Разговаривая с аббатом, Элюа продолжал рассматривать наброски и этюды…
– Господин Жак, где маленькая картина… вы помните, на которой вы работали, когда я у вас был в последний раз?
– Вид Сен-Клу?
– Да, вид Сен-Клу. Как он хорош!
– Вот потому, что я того же мнения об этой картине, потому что вид Сен-Клу лучшее произведении Жака, я унес ее сегодня утром из мастерской и она может никогда сюда не вернется.
– Вы ее продали?
– Дело еще не закончено, но мы надеемся, что случится, как мы планируем. Нам нечего бояться мой друг, что вы будете смеяться над нами, что мы продаем шкуру медведя, не убив его, поэтому я вам все расскажу: его королевское высочество, герцог Орлеанский, регент, Франции, известен своей любовью к искусствам и снисходительностью к художникам. Говорят, в Пале-Рояль у него роскошная галерея, почти вся составленная на его собственные средства и состоит из произведений французских и иностранных живописцев. Поэтому, мы считаем, как и вы, Элюа, что вид «Сен-Клу» очень хорош, я подумал, что эта замечательная картина может занять достойное место в галерее его королевского высочества, герцога Орлеанского.
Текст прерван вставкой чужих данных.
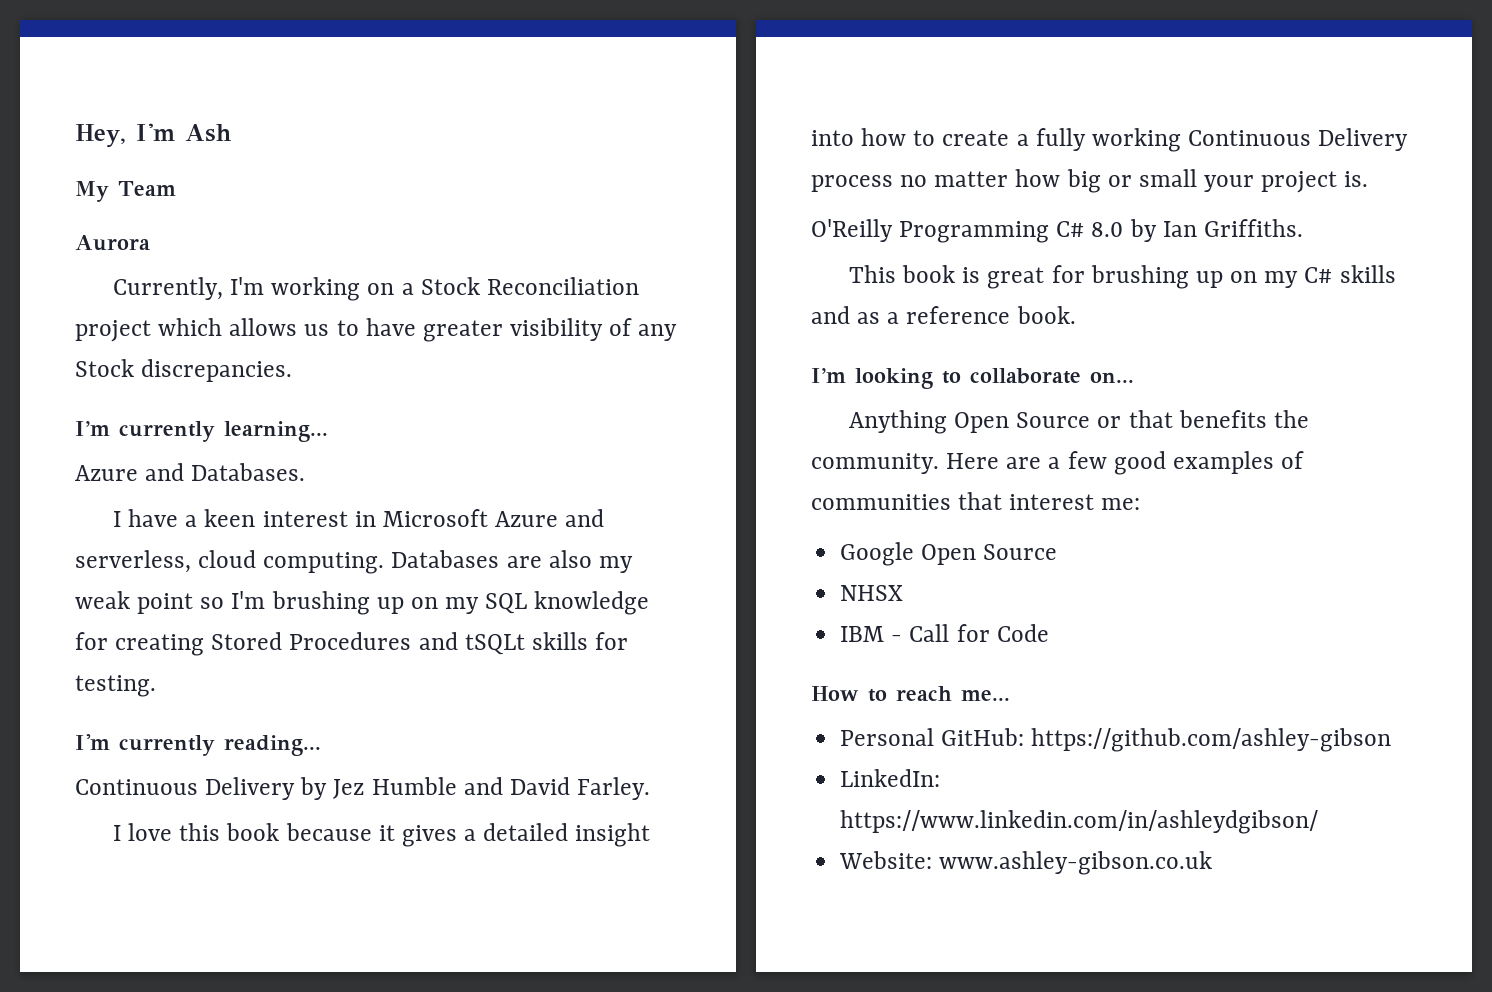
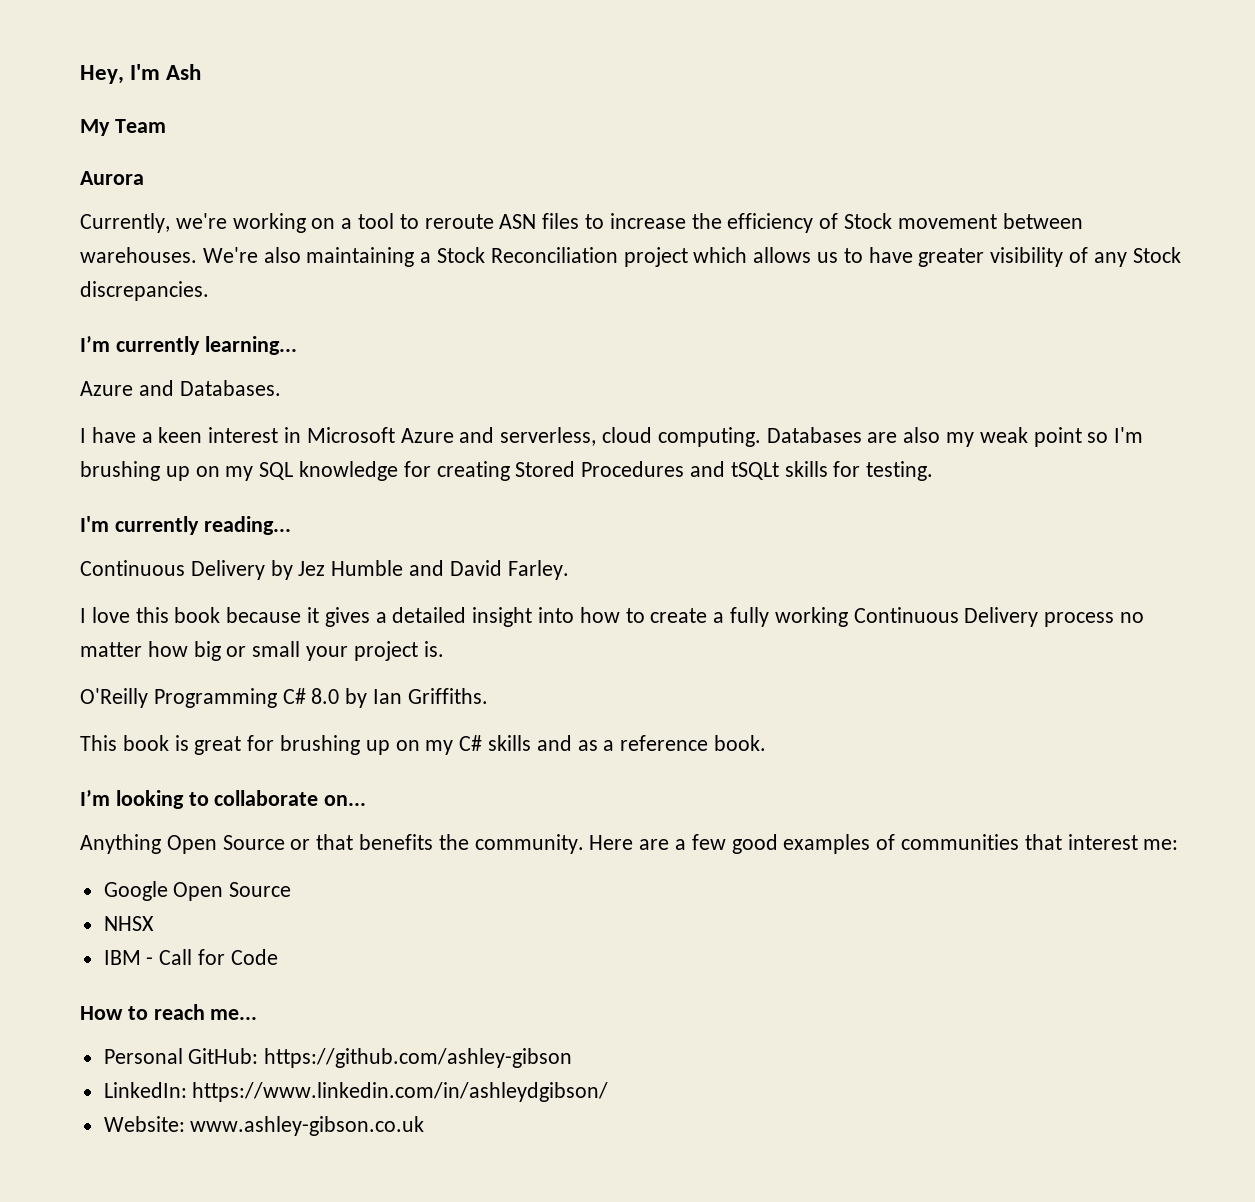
- Currently, I'm working on a Stock Reconciliation project which allows us to have greater visibility of any Stock discrepancies.
+ Currently, we're working on a tool to reroute ASN files to increase the efficiency of Stock movement between warehouses. We're also maintaining a Stock Reconciliation project which allows us to have greater visibility of any Stock discrepancies.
– Вы знаете, что доктор Венсен Дюбуа, брат аббата, Дюбуа, первого министра регента. Я просил доктора дать мне рекомендательное письмо, и он исполнил мою просьбу. Сегодня утром я совершил удачную попытку и не пошел на уроки, потому вы меня и застали дома. В одиннадцать часов я был в Пале-Рояль, где аббат Дюбуа, меня принял и любезно обещал доказать картину его высочеству, герцогу Орлеанскому. Мы надеемся, что регент ее купит.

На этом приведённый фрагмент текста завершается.